Released earlier for the Nintendo Switch to critical acclaim, Urban Trial Tricky now comes to PCs and other consoles with a Deluxe Edition. We tried it out on a PlayStation 4.
Urban Trial Tricky was developed by Tate Multimedia, who previously gave us Steel Rats, which we consider to be an underrated title that you should definitely have another look at. While that game also featured a 2D perspective, motorcycles and a fair bit of daring stunts, their new game is much closer to the likes of OlliOlli, Joe Danger and, of course, Ubisoft’s Trails series. Games we still enjoy booting up to see if we can push ourselves to go that little bit faster or to just have fun experimenting, so we were curious to see if this one could ignite that same kind of spark.
One area in which Urban Trial Tricky is different from the titles mentioned above is that you’re not just tied to going left-to-right, but you can also turn around and nab some more points by going the other way. This is something that (without emphasizing the trick aspect) was also in Steel Rats, and it’s nice to see the feature in a Trials-like game.
Scoring points is more important than getting a good time, and doing so involves performing combos so that you can string different tricks together. Levels often have side challenges that you want to go for as well, so if you want to unlock everything it’s not a completely freestyle experience. We brought up OlliOlli earlier for a reason though, because just like that 2D game this one also feels inspired by the Tony Hawk games with its tricks, combos and objectives. And yes, you’ll wipe out a lot, but the challenge level is mostly just right.
One area in which Urban Trial Tricky does borrow from Ubisoft’s example is rider and bike customization, letting you unlock and purchase a wide range of sometimes silly outfits. If you’re into that kind of thing then you’ll also be happy to know that the deluxe edition also gives you a number of these items right from the start as well.

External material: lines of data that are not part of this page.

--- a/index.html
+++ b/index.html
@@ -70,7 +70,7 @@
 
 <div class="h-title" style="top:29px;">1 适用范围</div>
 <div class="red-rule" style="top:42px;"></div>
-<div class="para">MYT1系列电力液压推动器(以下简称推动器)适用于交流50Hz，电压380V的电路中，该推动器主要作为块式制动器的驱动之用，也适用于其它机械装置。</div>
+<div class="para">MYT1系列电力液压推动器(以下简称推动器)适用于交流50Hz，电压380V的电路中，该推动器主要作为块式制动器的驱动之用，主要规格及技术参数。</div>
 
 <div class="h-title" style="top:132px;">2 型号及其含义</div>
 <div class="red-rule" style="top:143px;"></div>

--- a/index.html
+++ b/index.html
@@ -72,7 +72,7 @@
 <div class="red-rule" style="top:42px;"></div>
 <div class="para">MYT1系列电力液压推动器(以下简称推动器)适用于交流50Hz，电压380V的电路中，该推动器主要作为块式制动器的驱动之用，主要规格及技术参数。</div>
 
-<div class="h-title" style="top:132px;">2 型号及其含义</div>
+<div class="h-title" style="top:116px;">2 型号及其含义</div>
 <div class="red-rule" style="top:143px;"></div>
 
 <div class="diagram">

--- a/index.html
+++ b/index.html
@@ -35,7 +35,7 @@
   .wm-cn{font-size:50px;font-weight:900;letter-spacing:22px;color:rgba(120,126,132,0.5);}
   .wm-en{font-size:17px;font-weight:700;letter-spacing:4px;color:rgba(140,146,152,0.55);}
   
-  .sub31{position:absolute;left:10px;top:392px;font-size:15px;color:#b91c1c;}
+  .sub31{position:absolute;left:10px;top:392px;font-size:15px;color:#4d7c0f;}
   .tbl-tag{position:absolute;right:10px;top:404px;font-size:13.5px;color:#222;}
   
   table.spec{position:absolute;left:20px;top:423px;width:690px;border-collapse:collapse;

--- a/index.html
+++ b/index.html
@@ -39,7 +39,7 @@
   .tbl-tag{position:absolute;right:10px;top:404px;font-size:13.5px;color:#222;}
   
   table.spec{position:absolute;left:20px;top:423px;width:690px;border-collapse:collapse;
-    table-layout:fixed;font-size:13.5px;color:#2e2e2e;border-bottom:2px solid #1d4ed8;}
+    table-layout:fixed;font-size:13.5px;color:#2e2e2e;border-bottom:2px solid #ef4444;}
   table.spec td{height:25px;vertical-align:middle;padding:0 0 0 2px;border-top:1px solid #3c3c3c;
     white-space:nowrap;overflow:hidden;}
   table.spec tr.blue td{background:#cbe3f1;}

Urban Trail Tricky’s audiovisual style is much closer to games like Joe Danger than to the Trials series, with a cartoon-like style that tricks you into thinking this is more casual a challenge than it really is. As with Trials, the toughest challenges here are ones we might not ever master – and that’s no problem, because we have the same issue with the Trials games and still adore them. The controls could be a little tighter in places though, but perhaps that’s just because we’re still getting used to a control scheme that focuses more on button presses and timing than on balancing.
One area where Urban Trial Tricky could have definitely been better is in its lack of multiplayer options. This is a single player experience, where it would have been a blast to play in a split screen multiplayer setting. Not being able to play with a few friends in a local multiplayer setting is a shame, and taking turns to see how well you score doesn’t really count. As a single player experience, however, this is the most fun we’ve had in the genre since Joe Danger 2 was released.